What is the number of lines in these entries that include "radius"? Write that number and no other text.

───── RECORDS SUPPLIED ─────

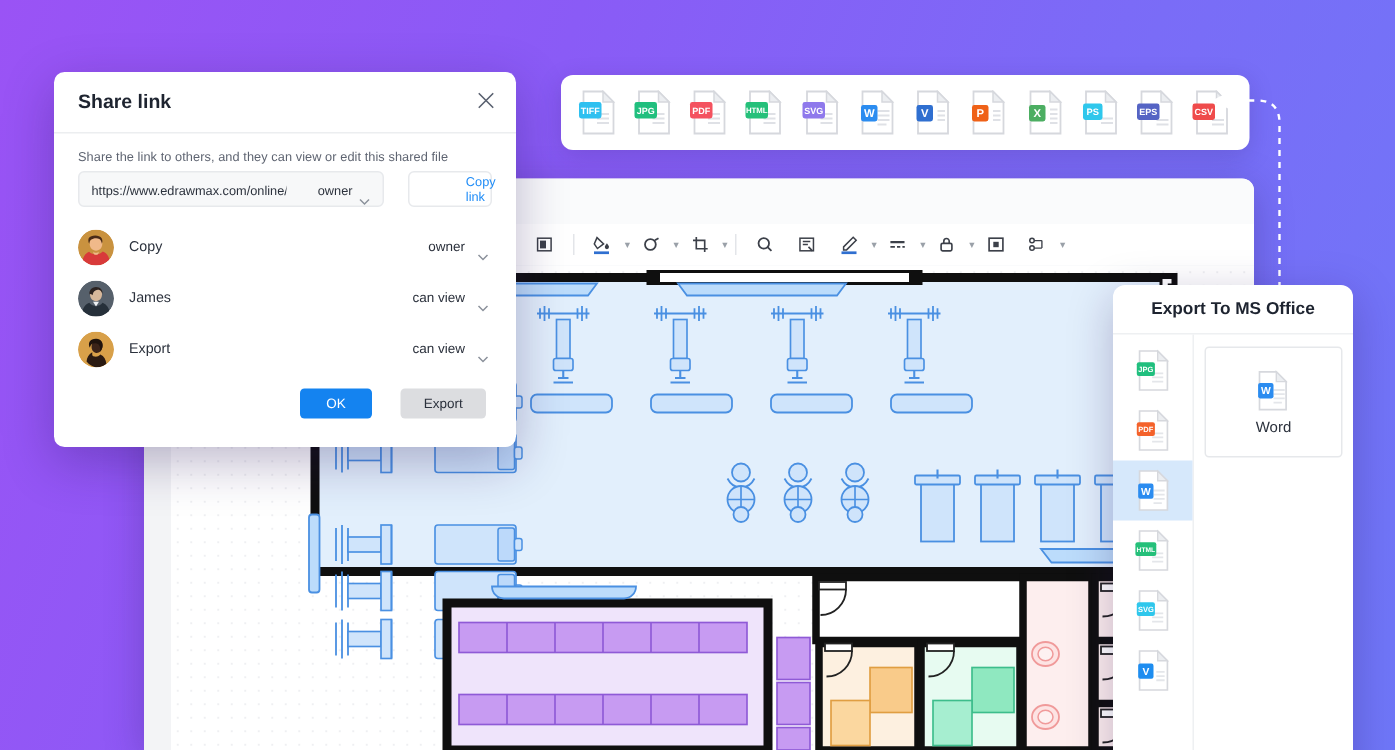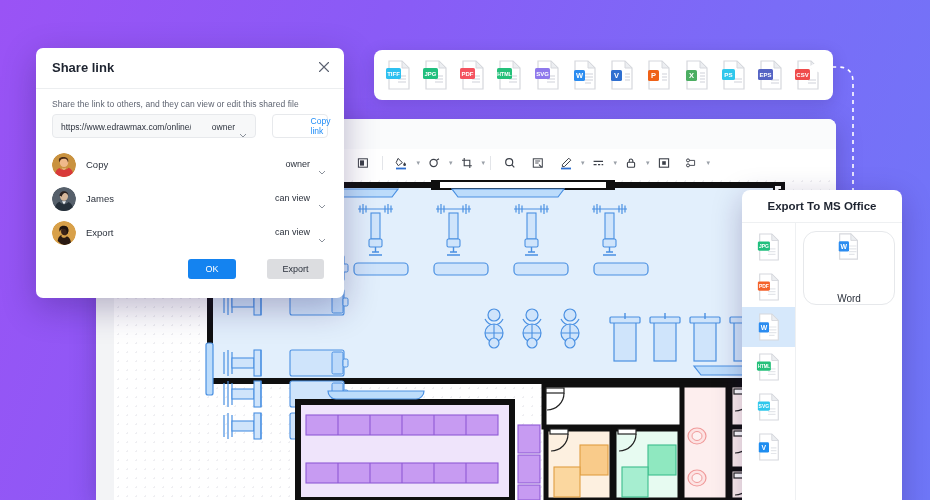--- a/index.html
+++ b/index.html
@@ -114,7 +114,7 @@
   .p-role{position:absolute;top:8px;right:18px;font-size:9px;color:#2b313c;}
   .p-car{position:absolute;top:10px;right:2px;color:#8b919b;}
   #sd-ok{
-    position:absolute;left:152px;top:211px;width:48px;height:20px;
+    position:absolute;left:164px;top:211px;width:48px;height:20px;
     background:#1483f0;color:#fff;border-radius:3px;font-size:9px;
     display:flex;align-items:center;justify-content:center;cursor:pointer;
   }

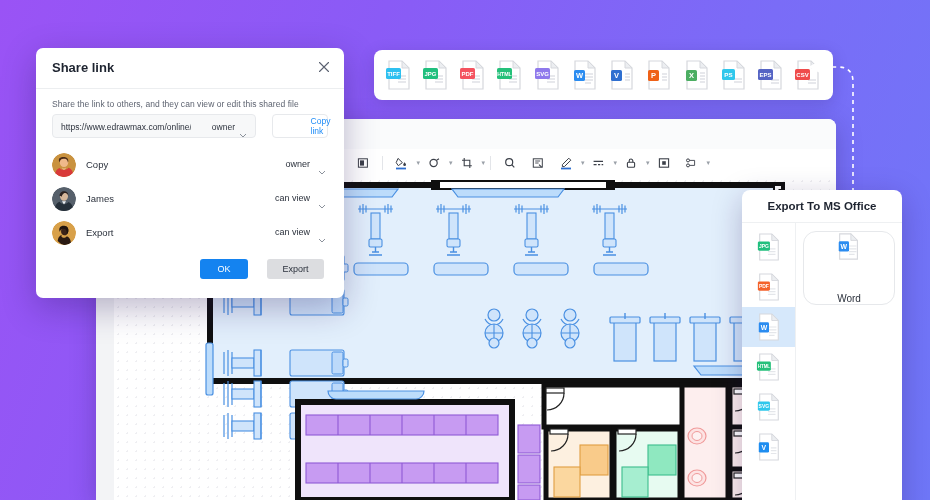--- a/index.html
+++ b/index.html
@@ -146,8 +146,8 @@
   .ep-lrow.sel{background:#d6e8fb;}
   #ep-right{flex:1;padding:8px 7px;box-sizing:border-box;}
   .ep-card{
-    height:72px;border:1px solid #e6e8eb;border-radius:13px;margin-bottom:8px;
-    display:flex;flex-direction:column;align-items:center;justify-content:space-between;
+    height:72px;border:1px solid #e6e8eb;border-radius:3px;margin-bottom:8px;
+    display:flex;flex-direction:column;align-items:center;justify-content:center;
     background:#fff;cursor:pointer;
   }
   .ep-card.active{border:1.5px solid #1f7fe8;}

─────

**RESPONSE AREA:**
3